‘Full Court Friday’ Plan Packs 10 Pac-12 Games Into 6 Hours

Pac-12 Networks is preparing to play NFL Red Zone with the tipoff of the conference’s men’s basketball season.

On “Full Court Friday,” the programmer on Nov. 14 will present 10 basketball games over six hours, including five in the same window. (The only schools not playing that day are USC and Washington State.)

The games also will be open to all via streaming on the Pac-12 Networks site, http://pac-12.com/networks.

First up at 5 p.m. (all times PT) is No. 2 Arizona hosting Mount Saint Mary’s, on the national service and five of the six regionals. Drexel-Colorado airs on Pac-12 Mountain.

The 7 p.m. window features host Ashley Adamson hosting a wraparound session — a la NFL Red Zone — on the main channel and five games playing across the varied regionals.

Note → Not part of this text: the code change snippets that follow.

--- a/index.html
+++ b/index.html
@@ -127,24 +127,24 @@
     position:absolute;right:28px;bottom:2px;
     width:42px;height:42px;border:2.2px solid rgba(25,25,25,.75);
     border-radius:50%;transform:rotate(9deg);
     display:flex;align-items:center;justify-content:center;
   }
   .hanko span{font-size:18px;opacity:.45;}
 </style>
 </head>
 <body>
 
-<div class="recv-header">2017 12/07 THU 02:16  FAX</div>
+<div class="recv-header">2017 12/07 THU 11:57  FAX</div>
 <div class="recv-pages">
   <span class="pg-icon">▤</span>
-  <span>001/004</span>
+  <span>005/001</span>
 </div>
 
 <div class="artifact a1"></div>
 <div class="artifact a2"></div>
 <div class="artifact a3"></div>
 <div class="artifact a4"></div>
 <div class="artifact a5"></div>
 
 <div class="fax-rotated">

Another stream will feature the studio, pre- and postgame coverage, putting seven feeds into play.

A tripleheader at 9 p.m. will serve as the nightcap.

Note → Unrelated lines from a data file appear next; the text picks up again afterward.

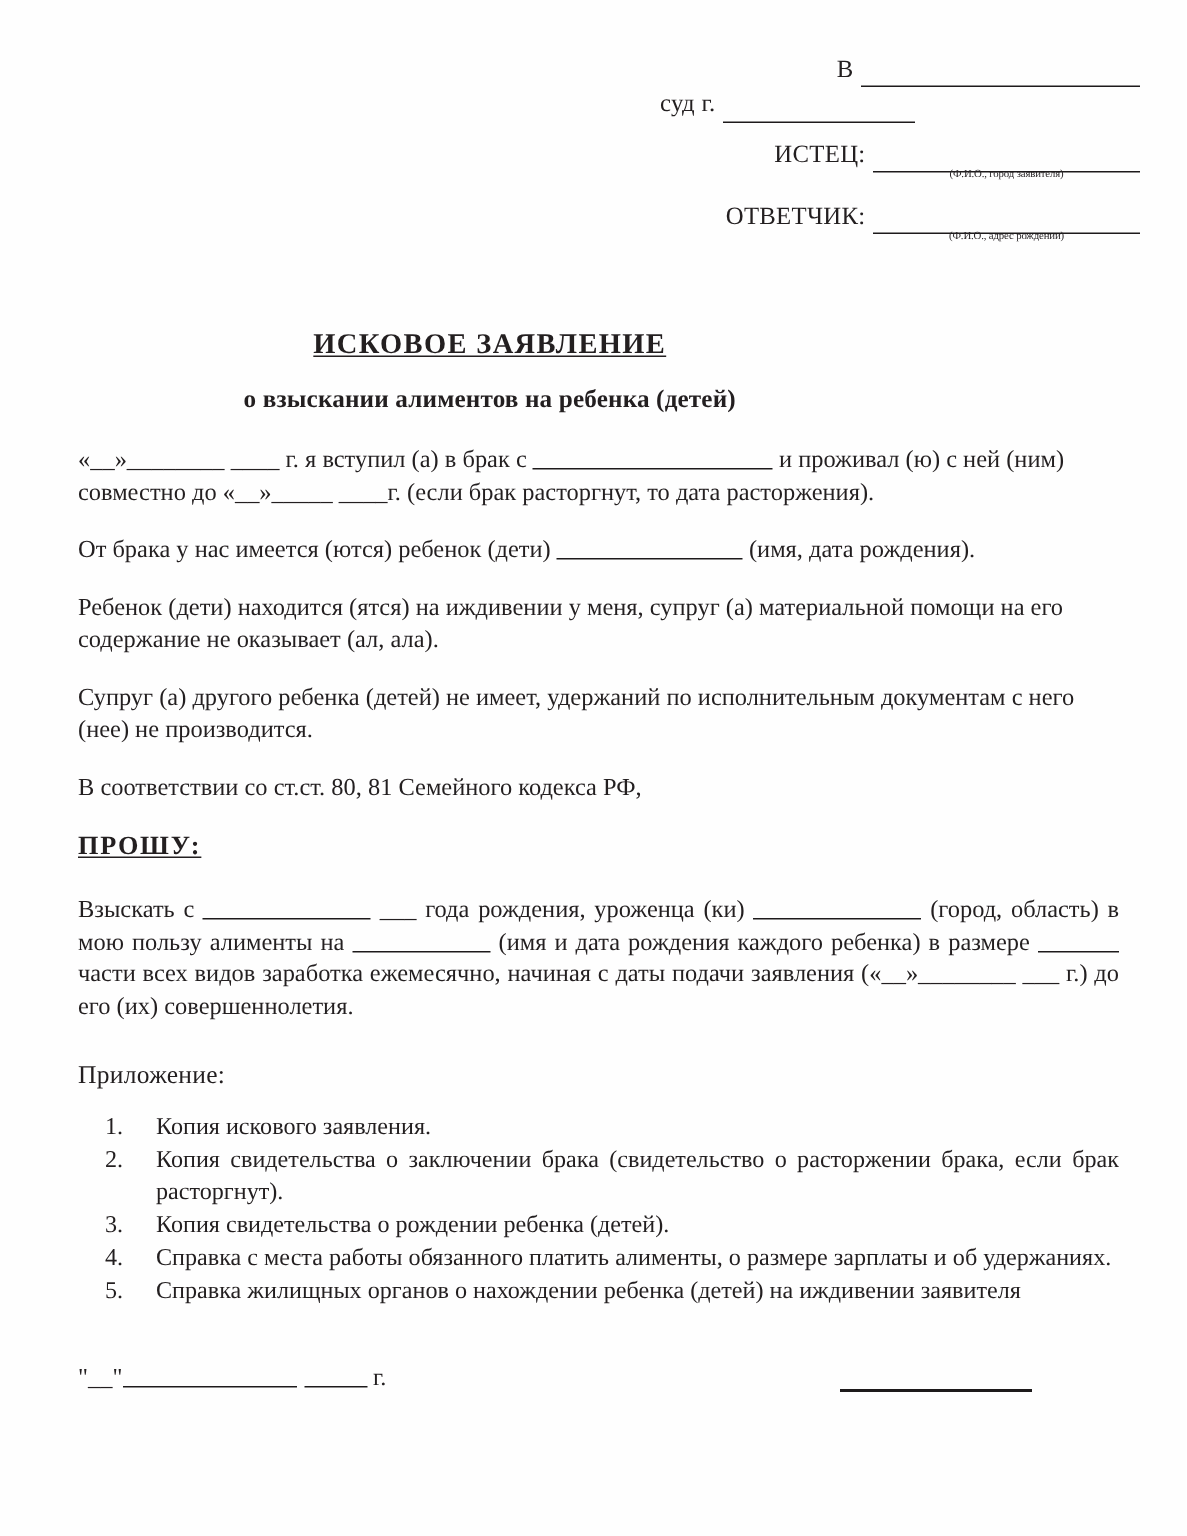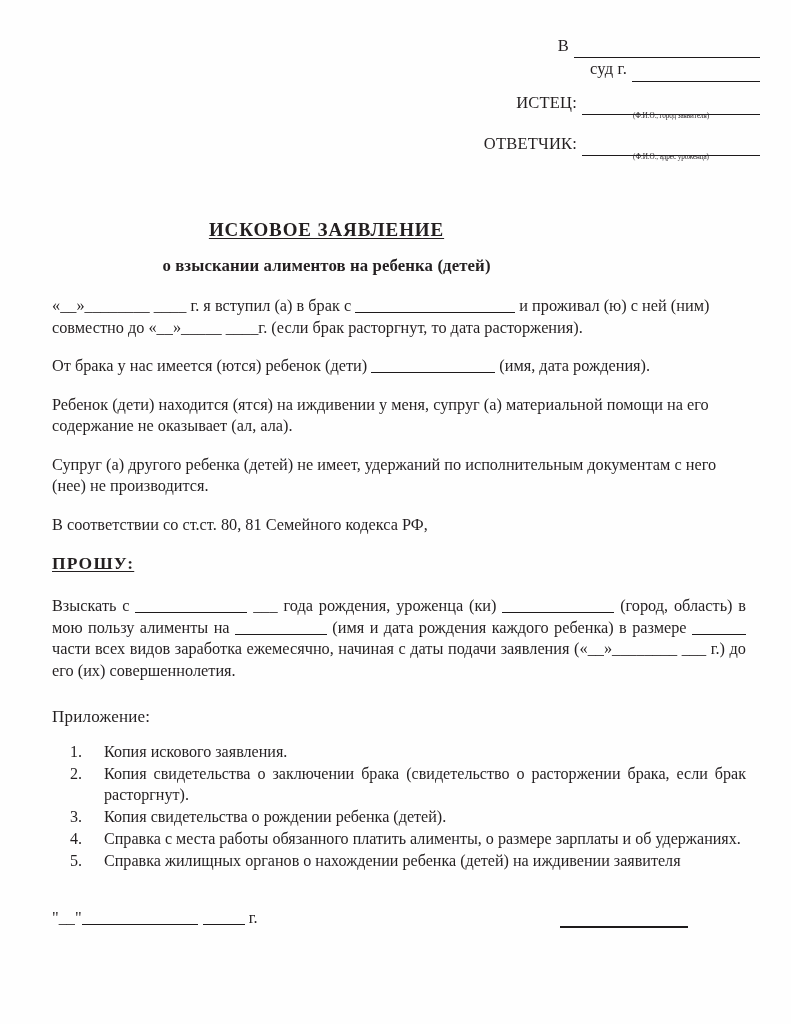--- a/index.html
+++ b/index.html
@@ -49,21 +49,20 @@
     padding-right: 5px;
     padding-bottom: 1px;
   }
   .hdr-line-wide { width: 186px; }
   .hdr-line-mid  { width: 128px; }
   .hdr-line-party{ width: 178px; }
 
   .hdr-row-court2 {
     display: flex;
     align-items: flex-end;
-    justify-content: flex-end;
     margin-top: 3px;
   }
   .caption {
     font-size: 7.2px;
     letter-spacing: -0.1px;
     text-align: center;
     width: 178px;
     margin-left: auto;
     margin-top: 0px;
     line-height: 1.05;
@@ -209,21 +208,21 @@
         <span class="ul hdr-line-party"></span>
       </div>
       <div class="caption">(Ф.И.О., город заявителя)</div>
     </div>
 
     <div class="party-block">
       <div class="hdr-row">
         <span class="hdr-label">ОТВЕТЧИК:</span>
         <span class="ul hdr-line-party"></span>
       </div>
-      <div class="caption">(Ф.И.О., адрес уроженца)</div>
+      <div class="caption">(Ф.И.О., адрес рождении)</div>
     </div>
 
   </div>
 
   <div class="title-wrap">
     <div class="doc-title">ИСКОВОЕ ЗАЯВЛЕНИЕ</div>
     <div class="doc-subtitle">о взыскании алиментов на ребенка (детей)</div>
   </div>
 
   <div class="body">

Pac-12 Networks has presented 10 events in a day before, but never in such a tight time frame.

“We’ve been planning this for months,” Leon Schweir, senior vice president of production, told The Wire. “With this many contests, we had to make decisions about resources and if there were enough vendor trucks to produce the games on-site.”

All told, Pac-12 Networks is marshalling some 400 people, at the programmer’s technical operations center in San Francisco and at the various game sites, Schweir said.

If it all works out, it could become the tip-off template.

“In the past, a school looked to a date that would draw attention to its own team,” Schweir said. “But working together, we may be able to make a bigger splash and create more awareness as a league than as individual teams.”

“Full Court Friday” also serves as a calling card for potential subscribers. “There are a lot of Pac-12 fans and alumni outside the [conference] footprint. This basketball showcase may encourage those who have access to Pac-12 Networks to switch providers,” Schweir said.

Something to Chew on In CNN’s Virtual Senate

CNN can’t be accused of not going for verisimilitude in its “virtual Senate” set, a computer- generated spitting image of the real one, down to the, well, read on.

During its election night coverage, The Wire noticed that CNN’s virtual set of the Senate chamber — Tom Foreman is shown walking the faux floor — featured what appeared to be virtual spittoons clearly visible between desks in the chamber.

Was that an on-air “plug” — pause to let the laughter subside — for Beech-Nut or Apple Jack?

Or perhaps a nod to the comment by the late vice president and longtime member of Congress, John “Cactus Jack” Garner, that the former job was not worth a container worth of warm spit — pause while the groans subside.

Apparently not.

Given that spittoons are still actually spread out throughout the Senate chamber, they appear in the virtual one as a nod to “tradition” and “historical significance,” a CNN rep told The Wire.

C-SPAN (who else would one ask?) confirmed that spittoons remain on the floor. At least two of them are in the front row where the leadership resides.